How to estimate parameters: To bootstrap or not? - SBI

17 May 2015

I believe that Scott Rifkin has it exactly right with the bootstrap. I have used the
approach that he described with my students in a first college course in Statistical
Science. In the last week of the course just completed, my students worked in teams of
three using resampling and bootstrapping. The focus, of course, is on understanding the
variability of as estimate derived from a sample. 

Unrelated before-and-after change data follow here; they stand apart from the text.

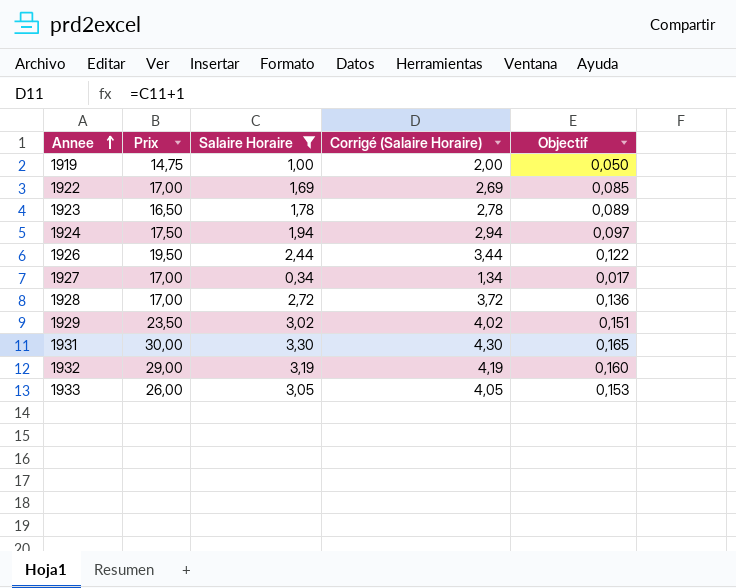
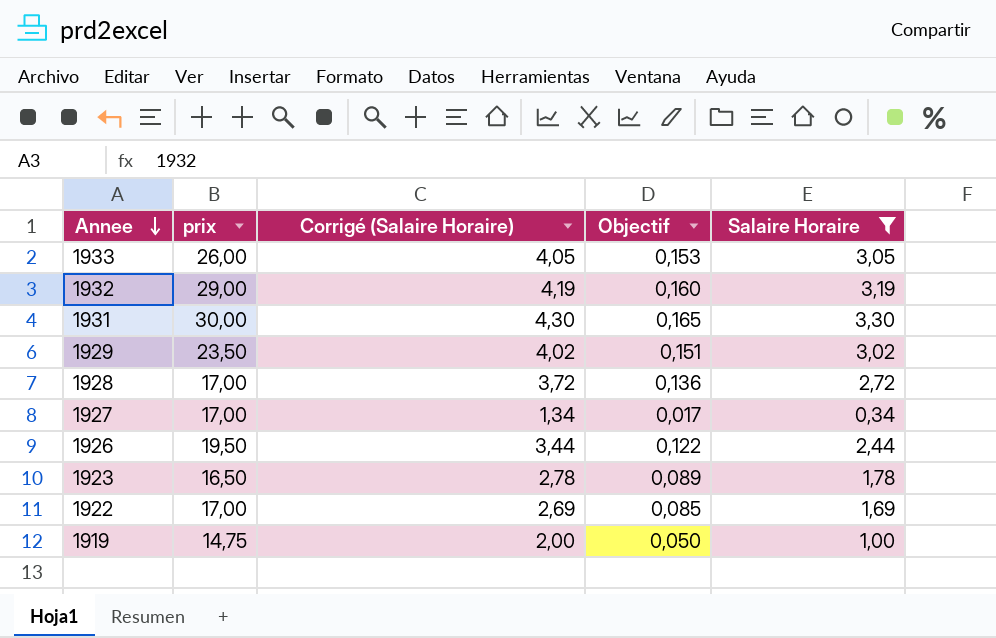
row order: Annee ascending -> Annee descending
column name: Prix -> prix
column Salaire Horaire | position: 3 -> 5
row 1924: 17,50 | 1,94 | 2,94 | 0,097 -> none

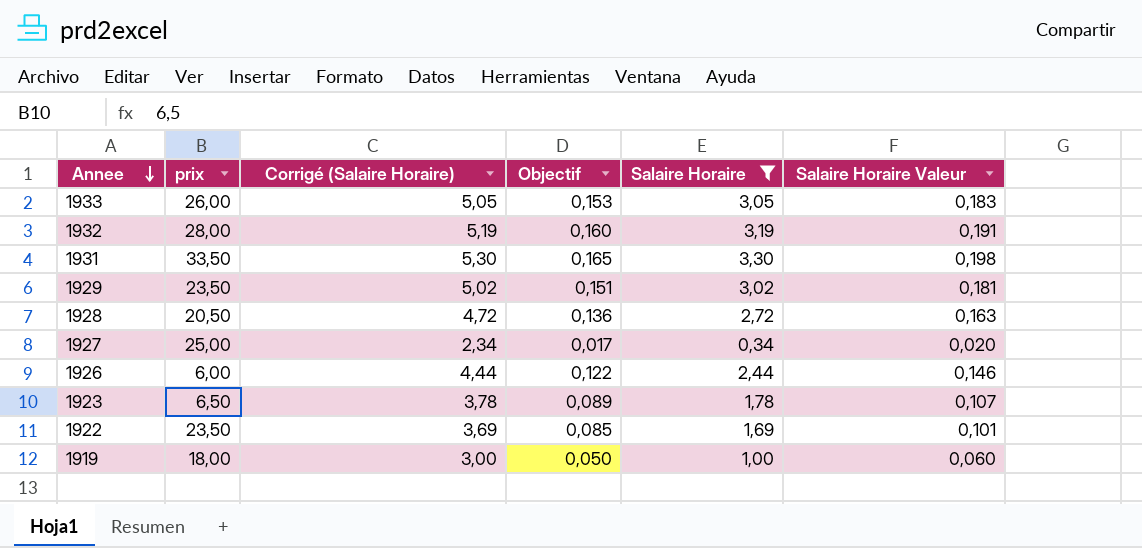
column Corrigé (Salaire Horaire) | formula: [Salaire Horaire] + 1 -> [Salaire Horaire] + 2
column Salaire Horaire Valeur | formula: none -> [Salaire Horaire] * 0,06
1932 | prix: 29,00 -> 28,00
1931 | prix: 30,00 -> 33,50
1928 | prix: 17,00 -> 20,50
1927 | prix: 17,00 -> 25,00
1926 | prix: 19,50 -> 6,00
1923 | prix: 16,50 -> 6,50
1922 | prix: 17,00 -> 23,50
1919 | prix: 14,75 -> 18,00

I believe that, at a basic level, students can understand and appreciate the bootstrap. 
Of course there are subtleties, but then that's true in most real statistical
problems!  For those who want to learn more about the subtleties and the performance of
various procedures that grow out of bootstrapping, see the excellent recent paper, written
for teachers, by Tim Hesterberg. I learned a lot from it, and my students verified some of
the points that Tim makes for bootstrap confidence intervals. 

John Emerson
Middlebury, VT

Date: Sat, 16 May 2015 09:56:55 -0700
From: Scott Rifkin &lt;sarifkin(a)ucsd.edu&gt;
To: sbi(a)causeweb.org
Subject: [SBI]  How to estimate parameters: To bootstrap or not?
Message-ID: &lt;555776D7.7020209(a)ucsd.edu&gt;
Content-Type: text/plain; charset=utf-8; format=flowed

My approach to the conceptual hurdle of using a single sample to mimic the population runs
something along the following lines:

First get them comfortable with the idea that a statistic measured on the sample (usually
we talk about mean) is our best estimate of the corresponding population parameter.  The
goal is to make the link between sample properties and population properties.

Then present the problem:

Problem: This sample statistic can move around depending on the sample. 
  How variable is it? How big is this sample variability?  Since the population parameter
is fixed, we want to get an idea of how close our 'best estimate' is.

Ideal solution:  keep taking samples from the population and get a collection of
statistics.  Then we'd know because we'd have a sampling distribution (a
distribution of sample statistics).

Problem: This is impractical.  Usually we can only afford to take one sample.

Question: is there a way we can mimic/simulate this ideal solution?

Problem: We don't know what the population actually looks like.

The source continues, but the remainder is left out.